YOUR INSTRUCTIONS: Scan the entries below. List each line with "right".

DATASET:
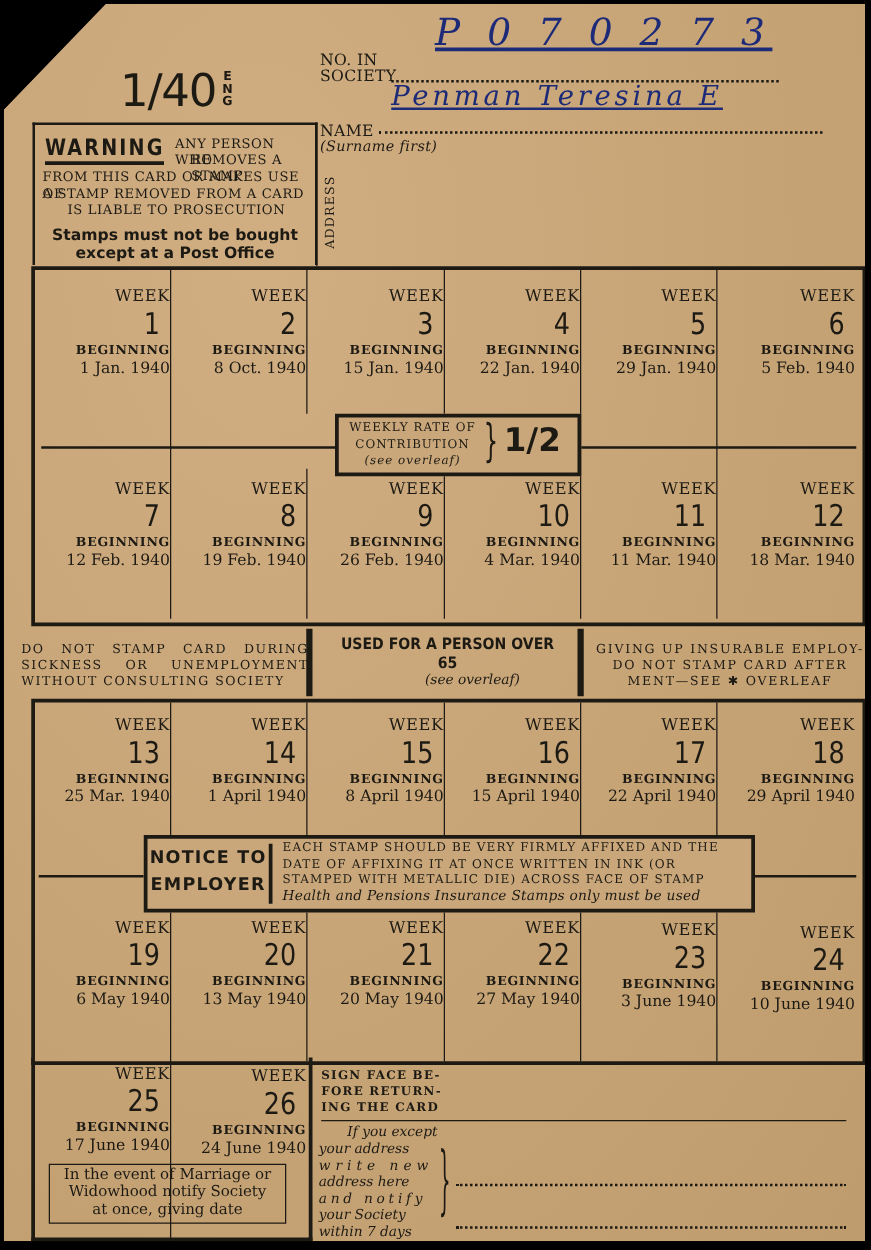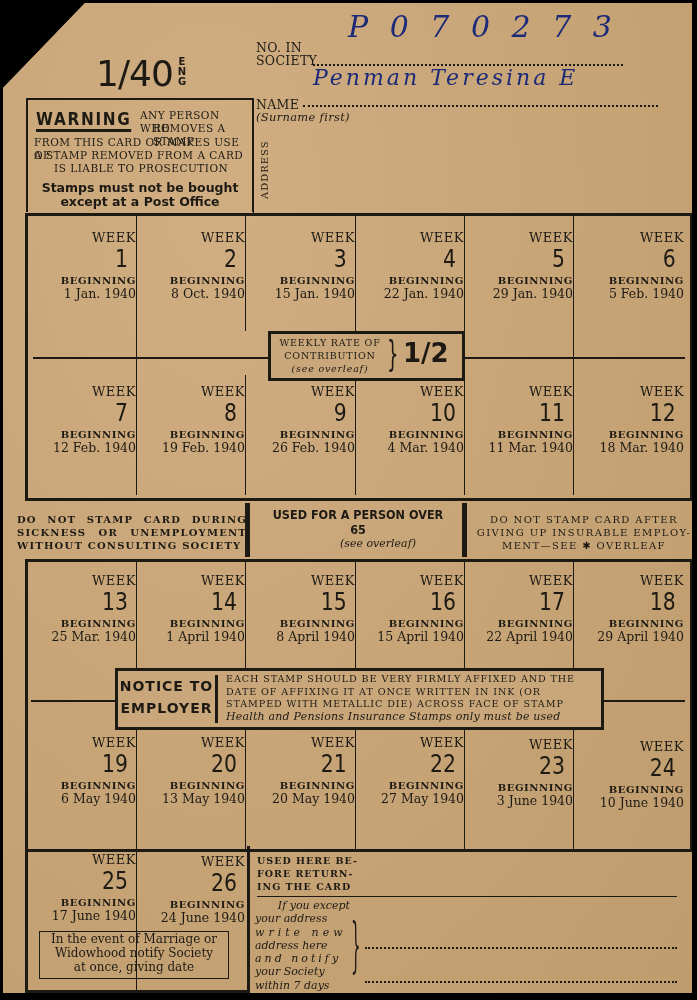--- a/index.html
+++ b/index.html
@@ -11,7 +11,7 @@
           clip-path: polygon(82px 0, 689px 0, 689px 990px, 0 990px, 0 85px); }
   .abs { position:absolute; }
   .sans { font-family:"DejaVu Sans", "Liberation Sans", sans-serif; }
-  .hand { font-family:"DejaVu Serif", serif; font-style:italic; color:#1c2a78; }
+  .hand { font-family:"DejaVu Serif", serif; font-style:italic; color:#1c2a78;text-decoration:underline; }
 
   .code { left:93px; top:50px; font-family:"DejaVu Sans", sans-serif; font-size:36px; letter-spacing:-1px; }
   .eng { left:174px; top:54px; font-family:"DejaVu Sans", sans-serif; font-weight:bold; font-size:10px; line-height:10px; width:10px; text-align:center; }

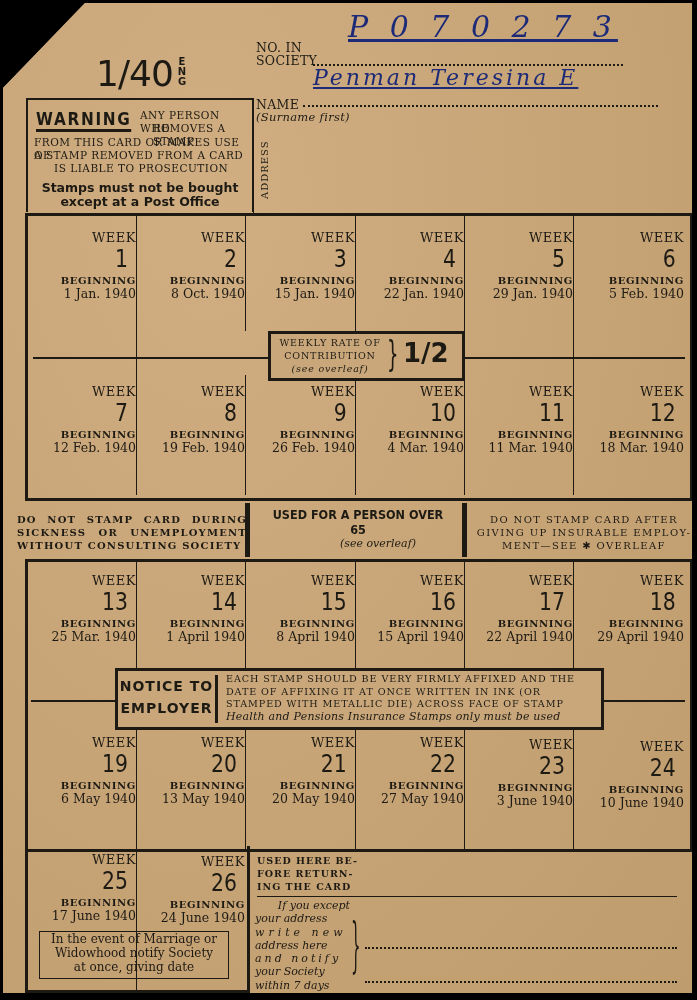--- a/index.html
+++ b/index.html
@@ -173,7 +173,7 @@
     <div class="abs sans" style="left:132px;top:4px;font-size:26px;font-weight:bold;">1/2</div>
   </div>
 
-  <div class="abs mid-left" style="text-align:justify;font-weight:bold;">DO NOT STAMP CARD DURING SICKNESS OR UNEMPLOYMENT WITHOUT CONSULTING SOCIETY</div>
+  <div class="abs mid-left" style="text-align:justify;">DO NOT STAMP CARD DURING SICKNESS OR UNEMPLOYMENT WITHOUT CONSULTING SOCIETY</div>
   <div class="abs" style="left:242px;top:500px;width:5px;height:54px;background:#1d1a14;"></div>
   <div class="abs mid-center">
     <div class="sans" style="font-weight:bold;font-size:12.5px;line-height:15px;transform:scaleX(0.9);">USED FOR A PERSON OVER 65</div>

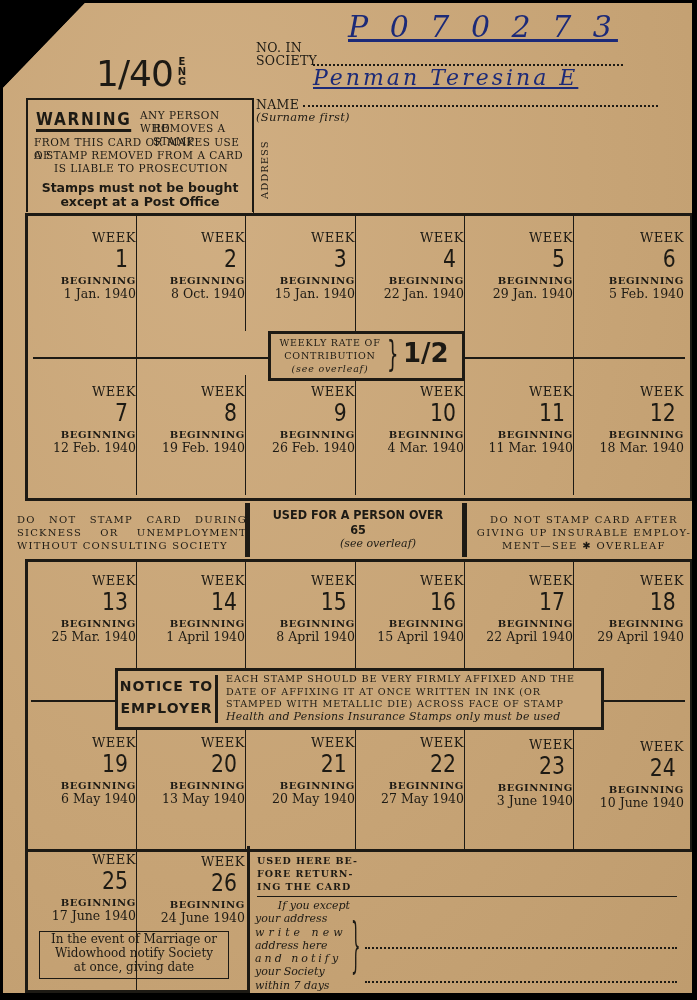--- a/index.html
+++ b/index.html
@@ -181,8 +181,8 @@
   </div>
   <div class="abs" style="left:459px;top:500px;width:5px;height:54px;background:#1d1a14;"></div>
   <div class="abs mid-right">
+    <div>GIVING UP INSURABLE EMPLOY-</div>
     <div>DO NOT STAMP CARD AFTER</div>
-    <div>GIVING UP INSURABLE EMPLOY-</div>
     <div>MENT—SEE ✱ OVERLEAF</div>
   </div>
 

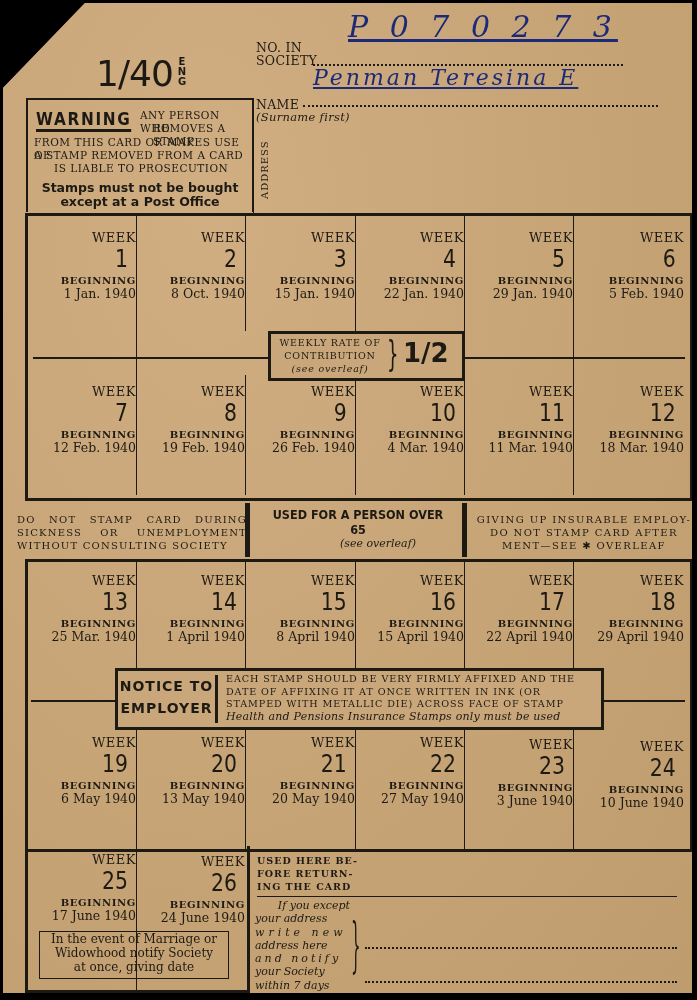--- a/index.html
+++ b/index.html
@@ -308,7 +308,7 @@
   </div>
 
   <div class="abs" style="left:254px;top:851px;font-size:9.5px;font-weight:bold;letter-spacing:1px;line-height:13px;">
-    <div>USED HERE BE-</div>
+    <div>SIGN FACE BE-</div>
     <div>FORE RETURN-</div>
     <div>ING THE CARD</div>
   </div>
==
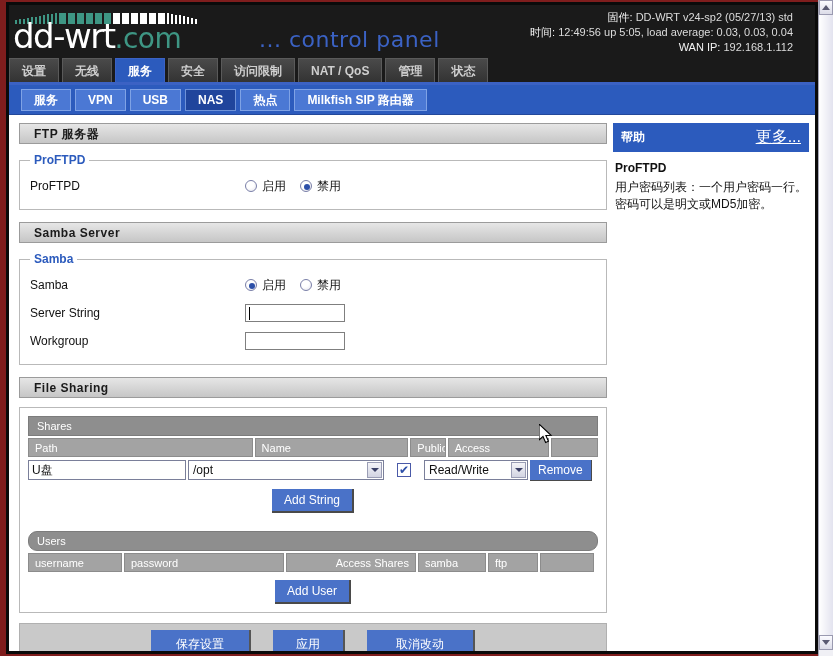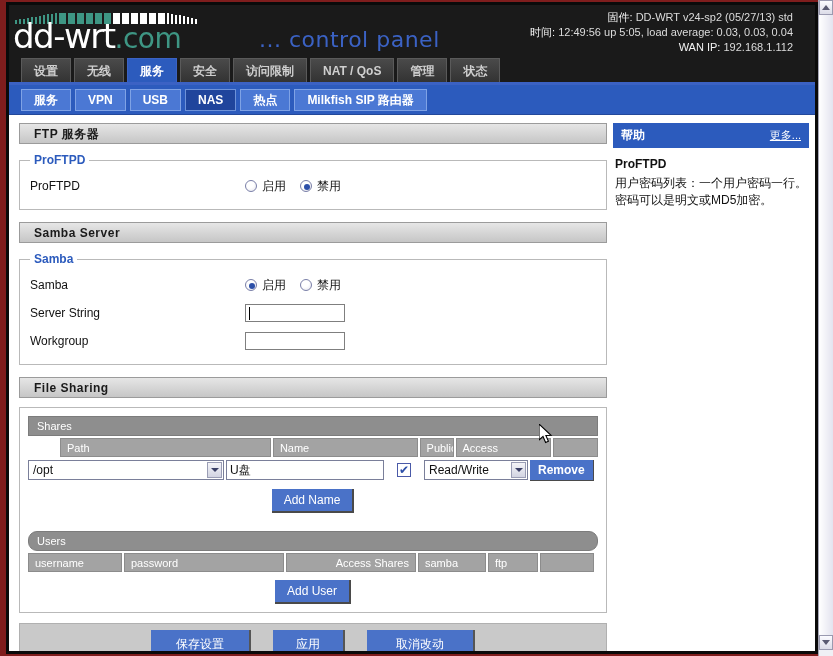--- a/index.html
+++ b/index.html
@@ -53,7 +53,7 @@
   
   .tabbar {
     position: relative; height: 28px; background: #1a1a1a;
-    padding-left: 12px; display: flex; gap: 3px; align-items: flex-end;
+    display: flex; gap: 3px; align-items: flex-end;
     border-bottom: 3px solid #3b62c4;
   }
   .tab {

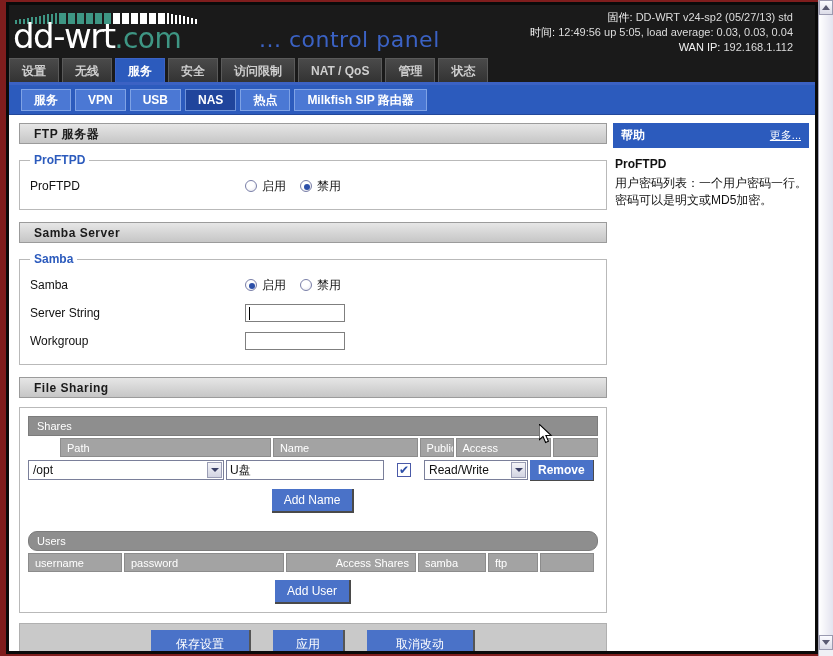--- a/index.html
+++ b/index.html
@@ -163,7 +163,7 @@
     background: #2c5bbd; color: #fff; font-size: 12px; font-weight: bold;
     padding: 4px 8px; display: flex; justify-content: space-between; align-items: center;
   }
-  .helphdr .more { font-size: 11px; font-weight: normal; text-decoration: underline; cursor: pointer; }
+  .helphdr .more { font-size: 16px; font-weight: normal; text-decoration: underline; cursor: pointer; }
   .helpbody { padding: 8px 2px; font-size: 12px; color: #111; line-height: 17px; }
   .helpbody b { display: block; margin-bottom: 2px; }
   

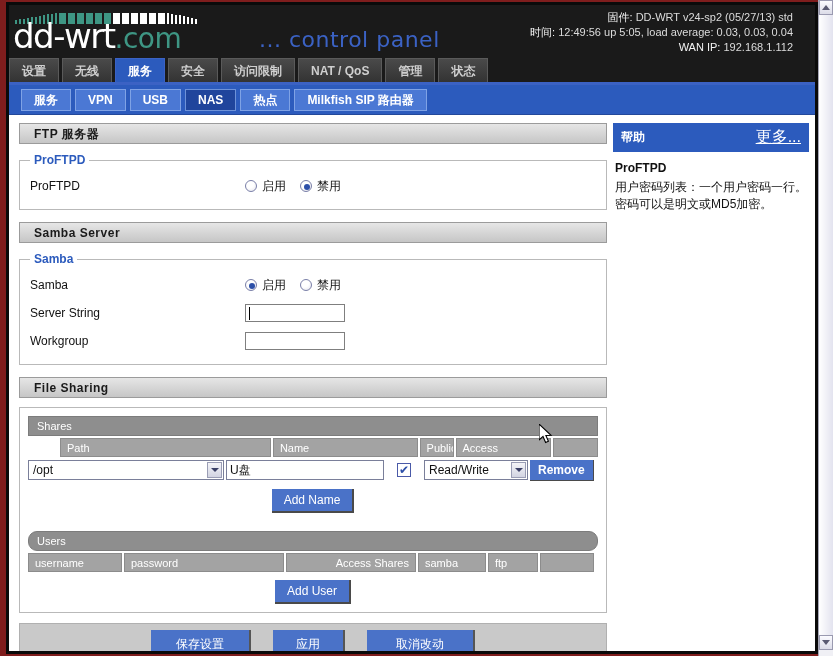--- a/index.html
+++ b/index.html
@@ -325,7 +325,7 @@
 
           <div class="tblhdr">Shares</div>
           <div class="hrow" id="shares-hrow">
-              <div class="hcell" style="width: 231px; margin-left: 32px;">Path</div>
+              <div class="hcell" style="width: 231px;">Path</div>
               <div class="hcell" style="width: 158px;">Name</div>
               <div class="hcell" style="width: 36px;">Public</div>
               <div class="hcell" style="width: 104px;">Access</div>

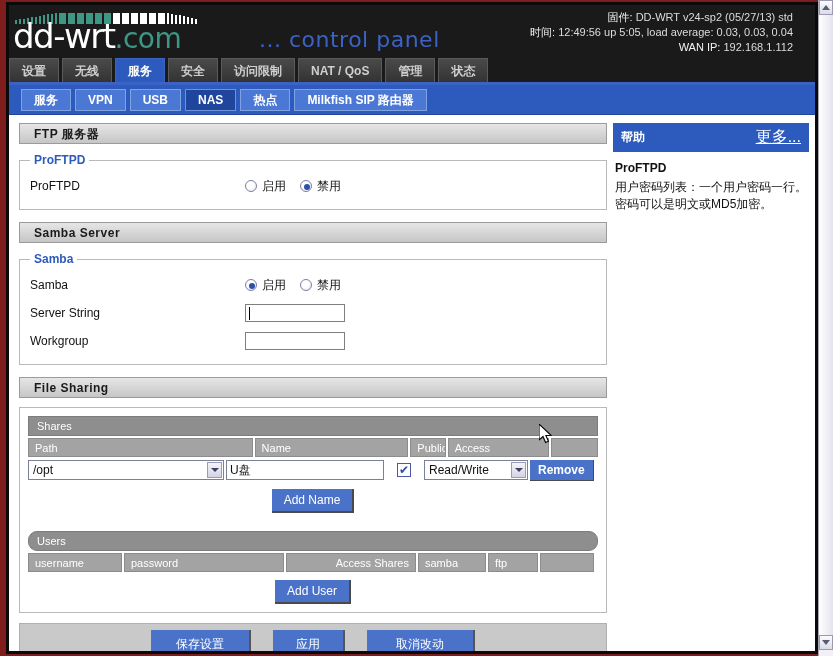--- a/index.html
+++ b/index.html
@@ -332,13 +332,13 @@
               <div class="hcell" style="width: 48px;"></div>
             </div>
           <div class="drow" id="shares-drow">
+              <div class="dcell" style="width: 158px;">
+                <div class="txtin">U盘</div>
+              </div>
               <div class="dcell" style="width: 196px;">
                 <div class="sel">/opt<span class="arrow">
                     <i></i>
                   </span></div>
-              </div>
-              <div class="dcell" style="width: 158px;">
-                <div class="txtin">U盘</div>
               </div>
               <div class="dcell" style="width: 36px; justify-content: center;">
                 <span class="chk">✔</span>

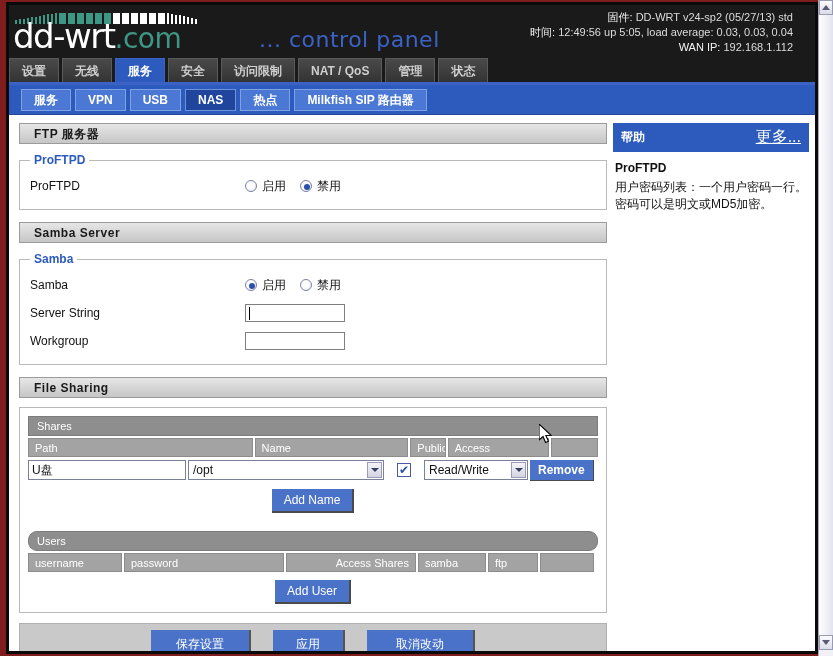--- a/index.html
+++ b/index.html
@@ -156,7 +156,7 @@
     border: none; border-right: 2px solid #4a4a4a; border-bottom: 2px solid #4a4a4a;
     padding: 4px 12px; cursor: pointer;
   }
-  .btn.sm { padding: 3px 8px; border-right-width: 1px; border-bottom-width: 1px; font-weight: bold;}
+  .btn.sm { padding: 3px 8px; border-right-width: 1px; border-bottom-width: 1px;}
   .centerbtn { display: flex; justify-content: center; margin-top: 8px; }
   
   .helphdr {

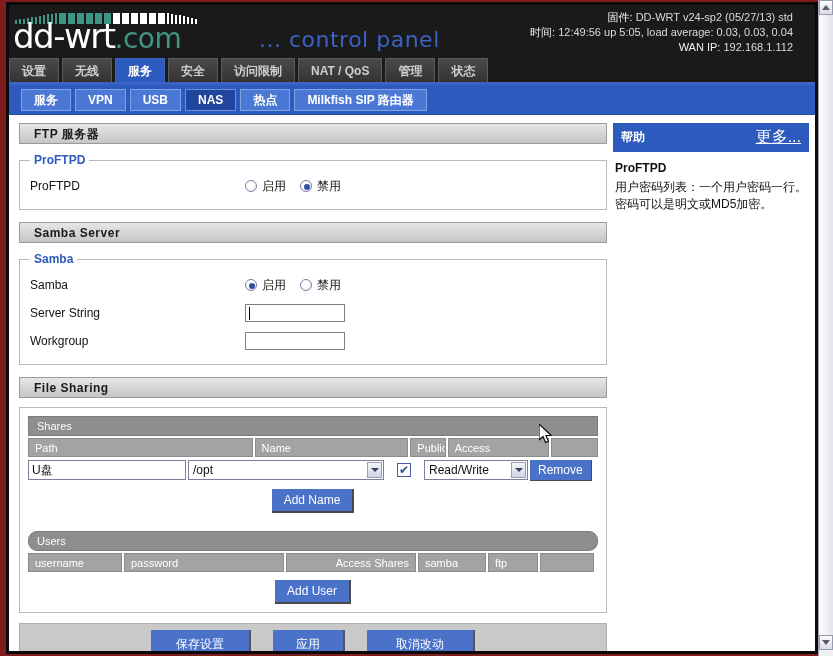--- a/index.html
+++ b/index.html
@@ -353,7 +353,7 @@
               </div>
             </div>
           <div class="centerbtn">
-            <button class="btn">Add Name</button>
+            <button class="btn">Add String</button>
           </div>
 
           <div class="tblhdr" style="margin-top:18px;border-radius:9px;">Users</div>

ANSWER TO THE EXERCISE:
   <div class="abs mid-right">
     border: none; border-right: 2px solid #4a4a4a; border-bottom: 2px solid #4a4a4a;
-  .btn.sm { padding: 3px 8px; border-right-width: 1px; border-bottom-width: 1px; font-weight: bold;}
+  .btn.sm { padding: 3px 8px; border-right-width: 1px; border-bottom-width: 1px;}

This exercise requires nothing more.